TESCO unveiled its revamped hypermarket in Watford last week to much fanfare. The 80,000 square foot store is a crucial test-bed for the “retail destination” concept Tesco is creating to tackle declining footfall as the digital revolution bites.
Tony Hoggett, Tesco Extra head, said the store – with its community room, Euphorium bakery, Giraffe restaurant, pizza counter and stronger focus on fresh food – was not the final answer but “part of the answer... It’s a test of many propositions under one roof”.
It is an answer all non-food retailers are being forced to look for to justify the sky-high cost of space and stay relevant to customers presented with ever more ways in which to shop.
As John Lewis boss Andy Street said, retailers are having to be more radical with space than ever before. “It all used to be very logical but what our customers are telling us in these internet days is that when they go to the shop they want to be inspired to see things in a way in which they don’t see them online.”
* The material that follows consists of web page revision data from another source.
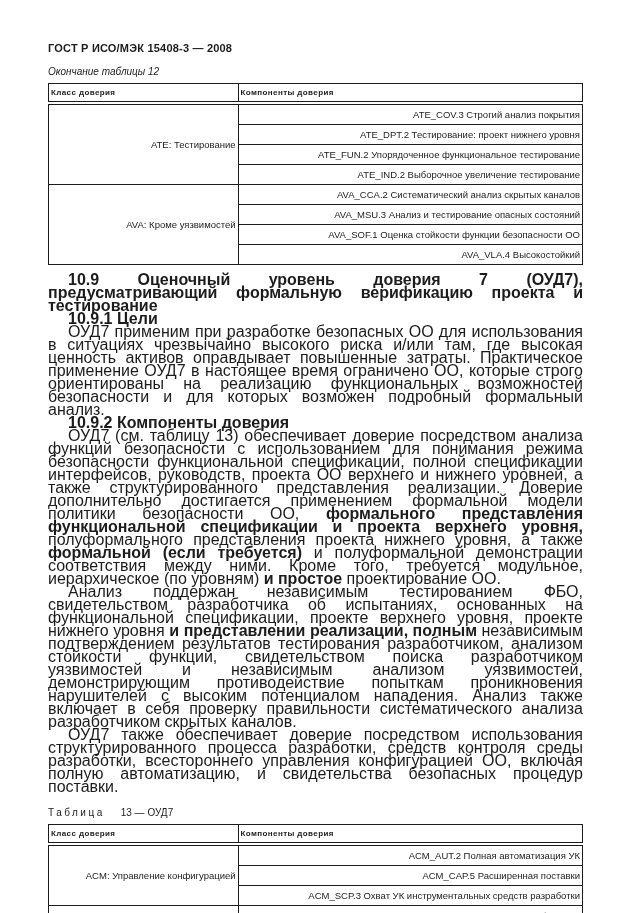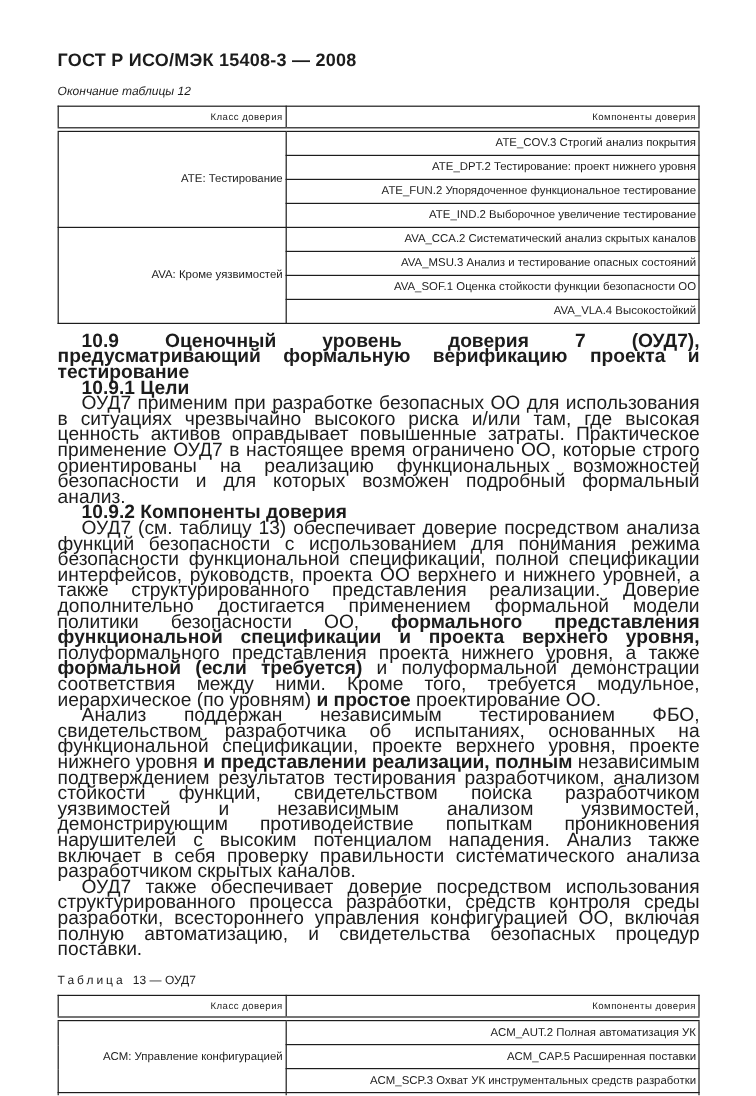"ГОСТ Р ИСО/МЭК 15408-3 —" .doc-header { font-size: 15px -> 11px }
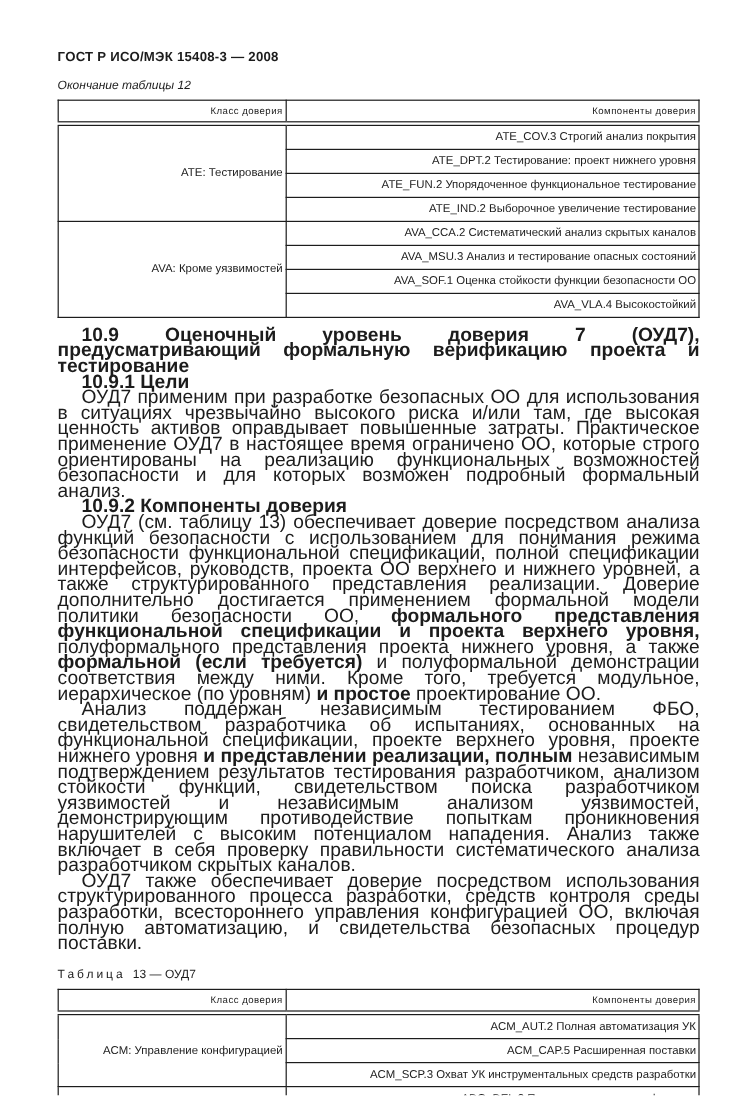"Класс доверия" table.gost th { font-weight: normal -> bold; text-align: right -> left }
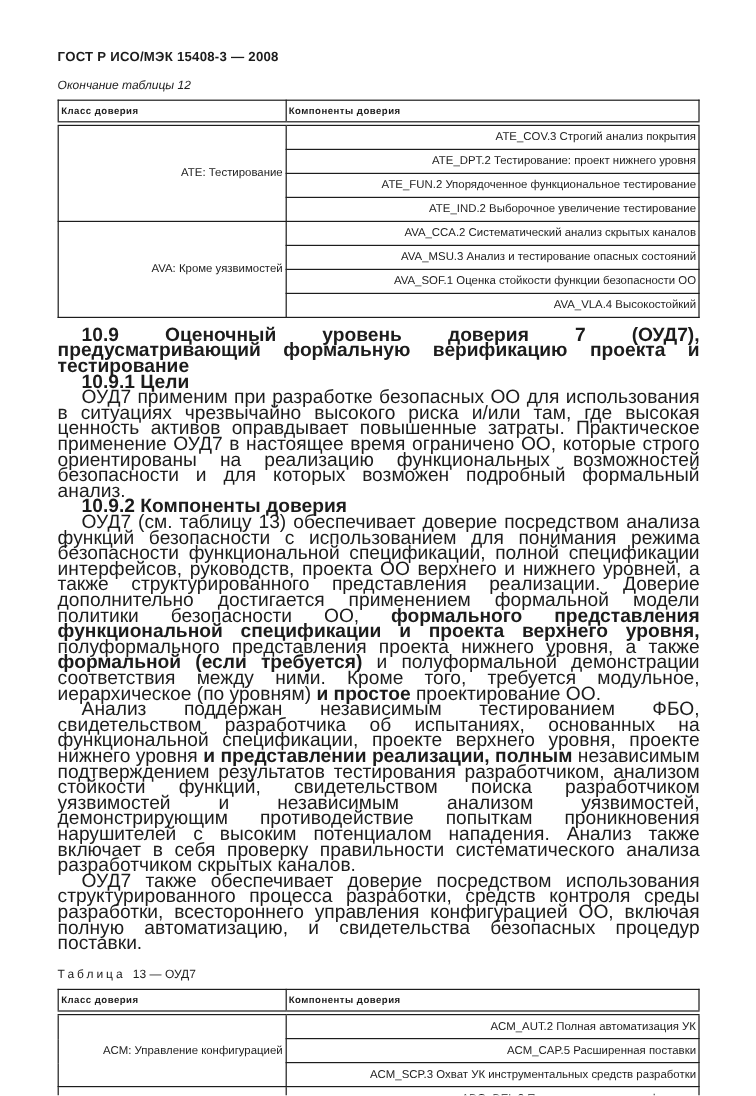"Таблица" .caption-t13 .spaced { margin-right: 6px -> 16px }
Shopping online now accounts for more than £1 in every £10 spent and is rocketing. Bricks and mortar retailers with too much space on their hands are having to rethink how to make it more relevant to consumers’ changing needs.
Turning large stores into more attractive and compelling retail destinations is one answer. Using the space for click and collect is another. But we need to see more radical experiments, and fast.